Cannon et al, when studying the relationship between ventricular function and ST segment changes during exercise, found that 35% of patients with no electrocardiographic changes induced with exercise, presented regional motility alterations, evaluated by ventriculography with radionuclides, while those with ST ischemic changes during stress presented ventricular function impairment [17].

In the patient protagonist of this presentation, basal electrocardiogram, although displaying ventricular repolarization alterations, did not show changes or worsening of the previously described alterations during stress.
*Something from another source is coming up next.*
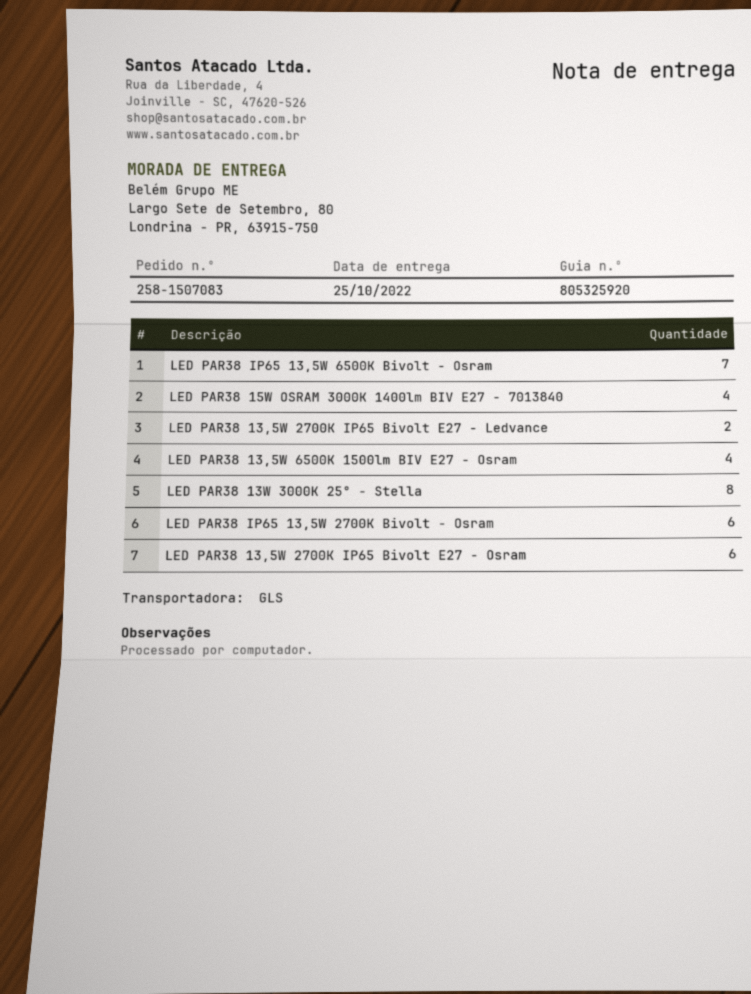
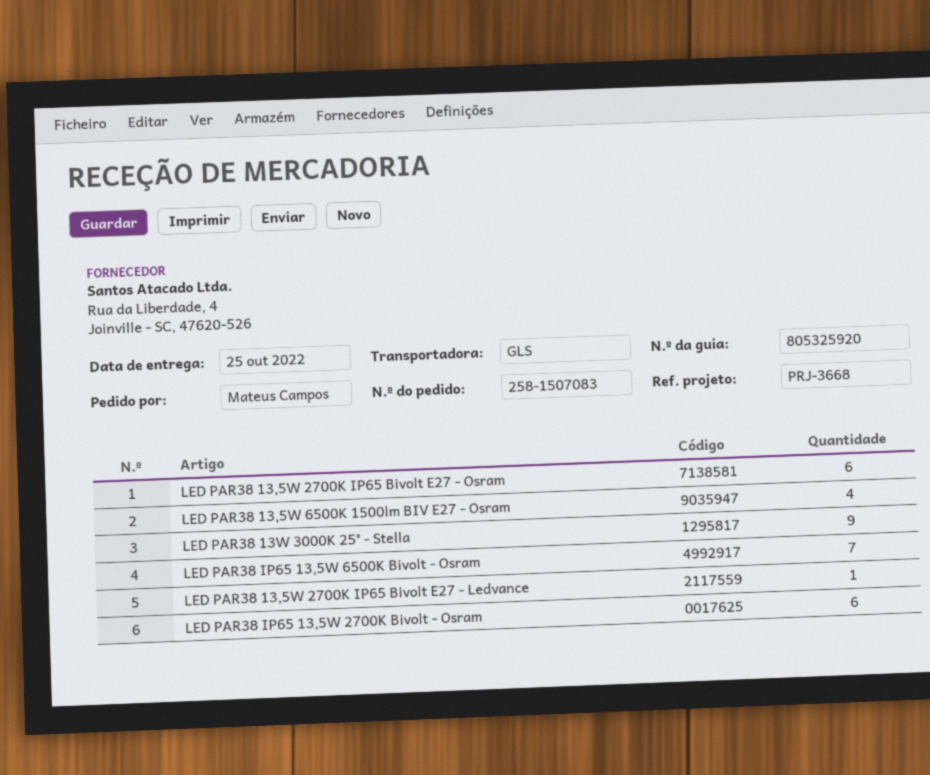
LED PAR38 15W OSRAM 3000K 1400lm BIV E27 - 7013840: 4 -> none
LED PAR38 13,5W 2700K IP65 Bivolt E27 - Ledvance: 2 -> 1
LED PAR38 13W 3000K 25° - Stella: 8 -> 9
There are no clearly defined criteria to manage this pathology, maybe because of the low prevalence of this pathology. The American Association and the American College of Cardiology, for the management of adult patients with congenital heart diseases [18], consider that trunk aneurysms have class I indication (beneficial) to undergo surgical procedures, just as when these aneurysmatic dilatations are between the pulmonary artery and the aorta; likewise, it is considered that myocardial ischemia episodes by compression of adjacent giant aneurysm should be intervened to repair them. With aneurysms not considered giant (when the diameter is not ≥8 mm), there are no indications about them in the clinical guidelines of the referential scientific societies.

For the patient presented in this publication, carrier of trunk aneurysm present in other territories of the coronary tree, using nitrites could be harmful for the possibility of increasing myocardial ischemia [19], therapy with beta blockers (BB) is controversial, as some authors point out that they may cause vasospasm by lack of opposition to alpha-receptor action; on the contrary, other authors suggest using BB could be beneficial because of their negative chronotropic effect with less oxygen consumption by the myocardium [20]. Also calcium channel blockers (CCB) would be a good option to attenuate coronary spasm, just like the combination of converting enzyme inhibitors and statins could be beneficial by decreasing the existing inflammatory and thrombotic component [21].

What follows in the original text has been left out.